You could stratify your sampling to use - say - only 250k negative samples per epoch. I’m not sure there is much support for it, though. I would probably subclass the dataset, set the length to 250k and draw a random permutation on each epoch from which the first 250k indices are the dataset contents.
I’m not certain how well that works with multiple dataloading processes though.
Three methods have been used:
The first is that all data sets are used for training, the training time is too long, and a large amount of negative data is likely to cause over-fitting.
The second is to add num_workers to the dataload. This multi-process approach will reduce the training time of a single epoch, but the model predicts performance is degradation.
The third is upsampled positive samples.
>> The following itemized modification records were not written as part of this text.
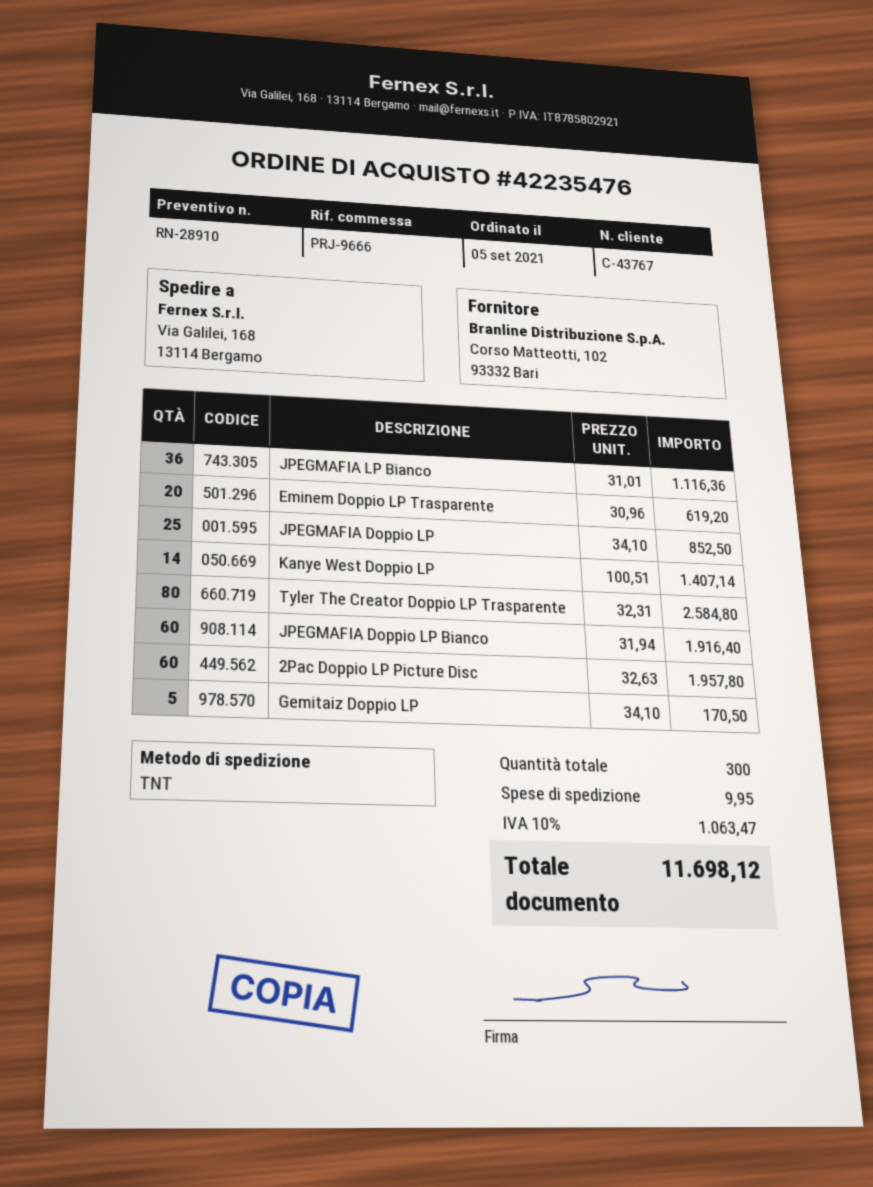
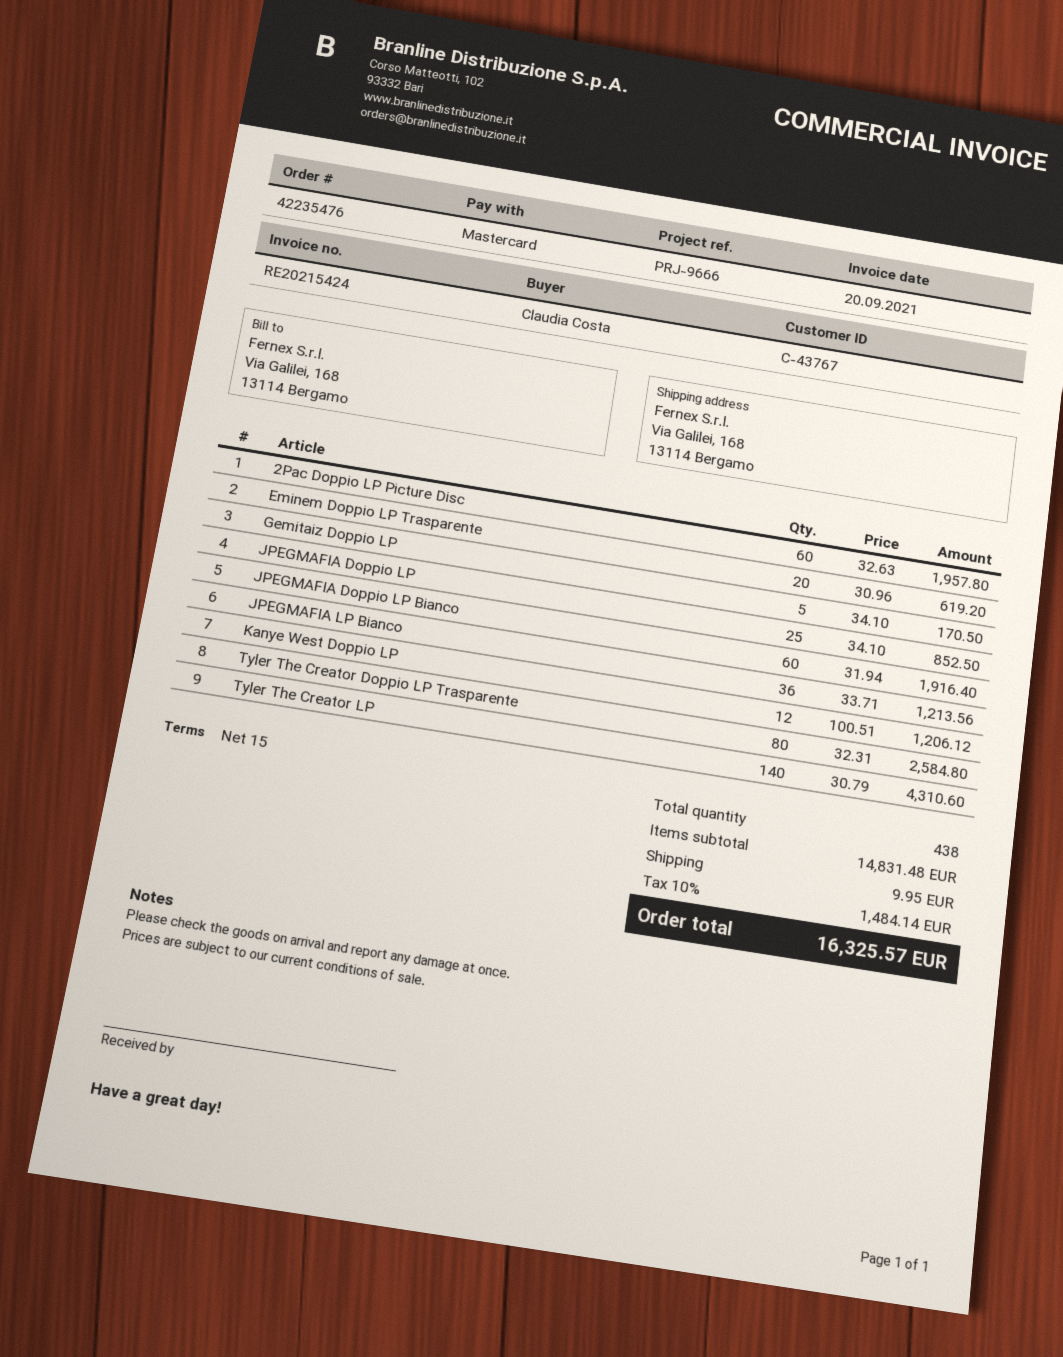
JPEGMAFIA LP Bianco: 36 x 31.01 = 1116.36 -> 36 x 33.71 = 1213.56
Kanye West Doppio LP: 14 x 100.51 = 1407.14 -> 12 x 100.51 = 1206.12
Tyler The Creator LP: none -> 140 x 30.79 = 4310.60
total quantity: 300 -> 438
tax: 10% = 1063.47 -> 10% = 1484.14
total: 11698.12 -> 16325.57

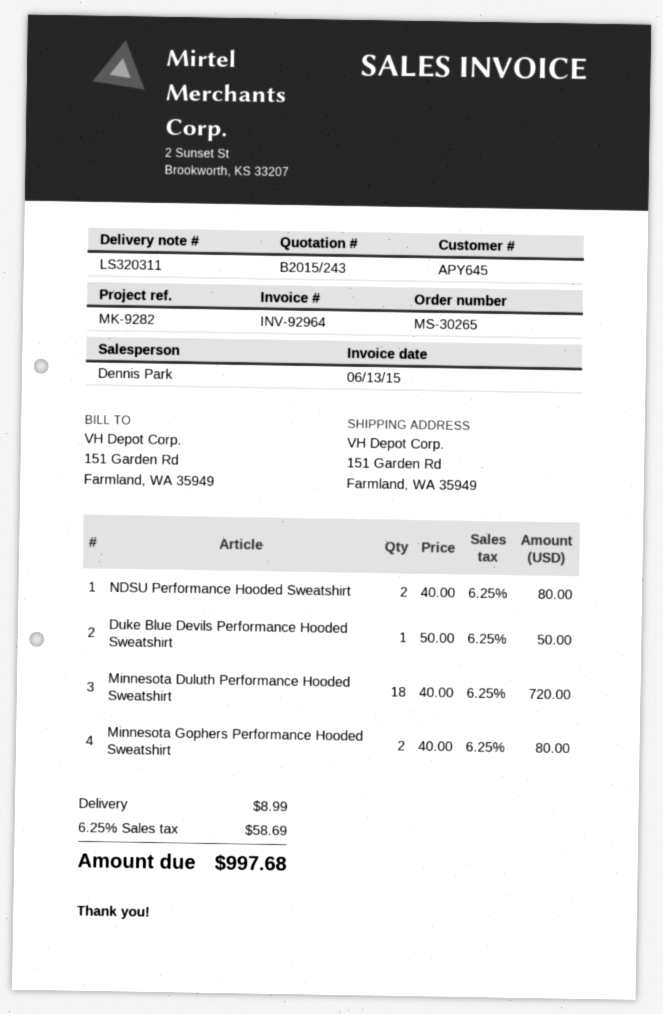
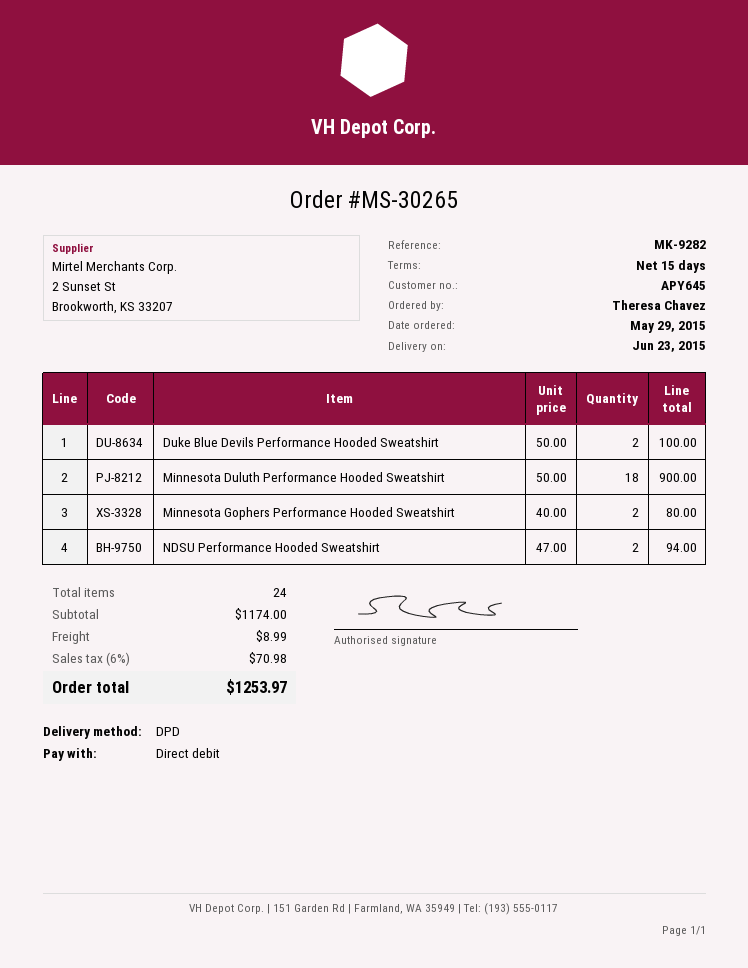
NDSU Performance Hooded Sweatshirt: 2 x 40.00 = 80.00 -> 2 x 47.00 = 94.00
Duke Blue Devils Performance Hooded Sweatshirt: 1 x 50.00 = 50.00 -> 2 x 50.00 = 100.00
Minnesota Duluth Performance Hooded Sweatshirt: 18 x 40.00 = 720.00 -> 18 x 50.00 = 900.00
tax: 6.25% = 58.69 -> 6% = 70.98
total: 997.68 -> 1253.97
The positive sample is expanded to as much as the negative sample, and the total sample is random.shuffle and divided into ten groups:
The model is trained separately for these ten group samples, and then the model weights are averaged. The prediction performance of this new model is lower and there is almost no prediction effect.
In addition, I also use the migration learning method. After the first data set is trained, then the first model is used to migrate to train the second data set…, so that the predicted performance of the final training model is lower than the first method.